Hi exekutive,
Part of why my method measuring UV leds is how it is, is because it developed out of measuring white leds first. It was very rough at first and now it is finetuned a bit but does not have the accuracy of white led testing. It seems to work, and that is always a valid reason to stick to a method.
There will be other approaches indeed, the most obvious one is leaving out the fluorescence step if you use a UV detector instead of a luxmeter and go from there.
UV detectors do introduce new sources of error: i.e. the sensitivity slope in the wavelength area of measurement can cause significant errors: in case of the detector that you linked: a led with peak at 365nm will be measured higher than a led with peak at 370nm (5nm peak difference is a common variation among “365nm” leds). If you have not also measured the spectrum to correct for that (which I usually have not done) a 10% error is easily made. I know that the ZWB2 filter in my set-up does a similar thing but I hope (not measured) that the U-glass that I use in my current method has a reasonable flat radiationpower-to-visiblelightoutput response over my usual around 365nm wavelength measuring range.
Also, I’m not good in electronics and not good in computers. So not being able to design electronic circuitry and computer interfaces, I always use standalone instruments. And as Scientist already pointed out, they can be expensive and my hobby money is very limited. I do allow myself something pricey every now and then though
One thing that I learned from measuring white leds is that it is not obvious to measure total light output of a source if the beam profile differs from source to source. In that case you need some integrating device. My current method does provide some integration by projecting all radiation onto a fluorescing surface and measuring the resulting fluorescing light in my usual integrating sphere made for visible light. Not perfect but it does to quite some extend compensate for different beams.

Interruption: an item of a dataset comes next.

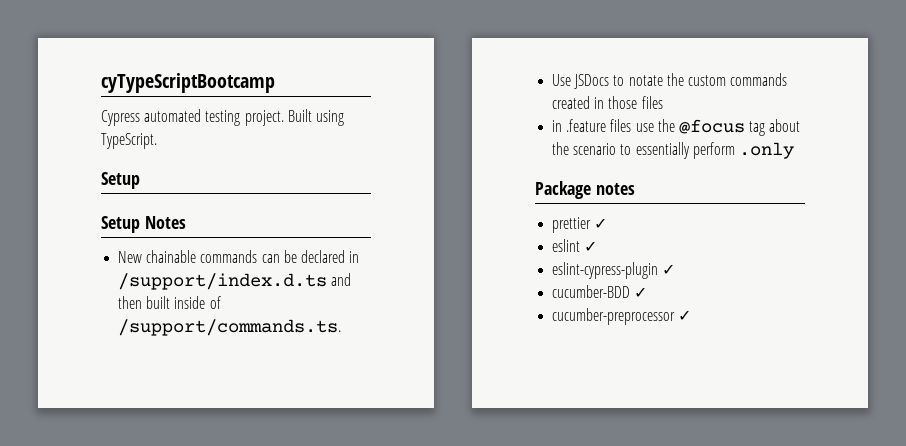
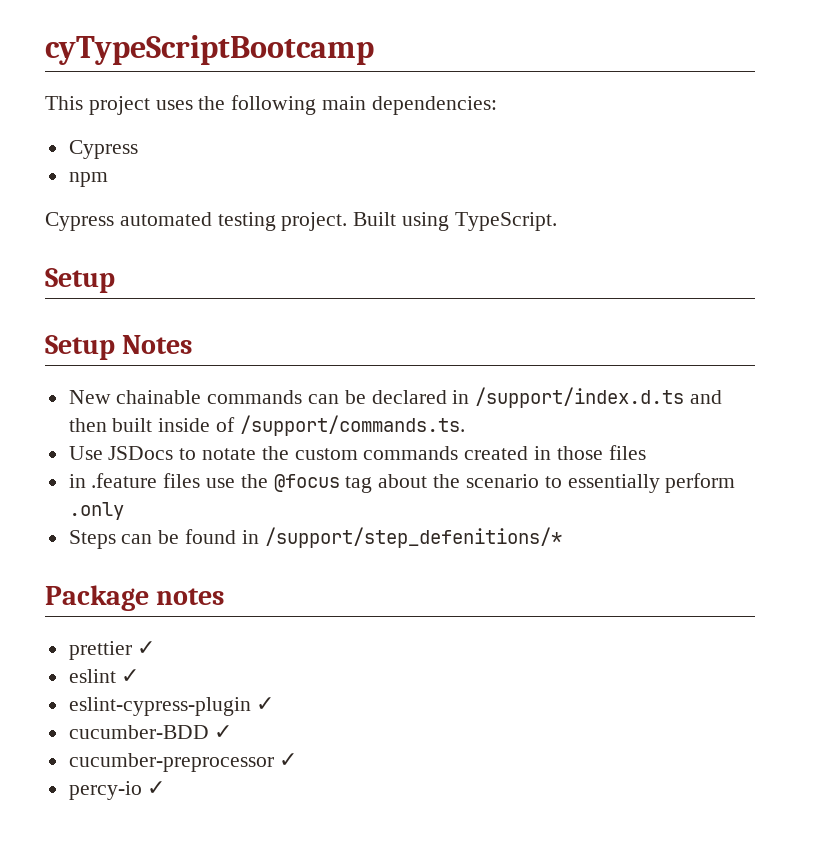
+ This project uses the following main dependencies:
+ Cypress
+ npm
+ Steps can be found in /support/step_defenitions/*
+ percy-io ✓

If a UV detector is used, also an integrating device is needed and if the UV light is bouncing around in an integrating sphere I must determine if the reflectivity of the sphere’s inner surface does not vary too much for wavelength differences. Because the light undergoes multiple reflections before reaching the detector, small differences get multiplied.
So I do my measurements the way I do for several reasons:
-historic reasons, it has been developed towards this method
-convenience/lazy reasons, it works for me and it will be a major undertaking to develop something new
-financial reasons, a new method will require buying new equipment
-fear of the new, can I learn the new stuff? (electronics, computer stuff, interprete datasheets etc.), and will I ever be able to sufficiently first measure then solve all the causes of error in a new to be developed method.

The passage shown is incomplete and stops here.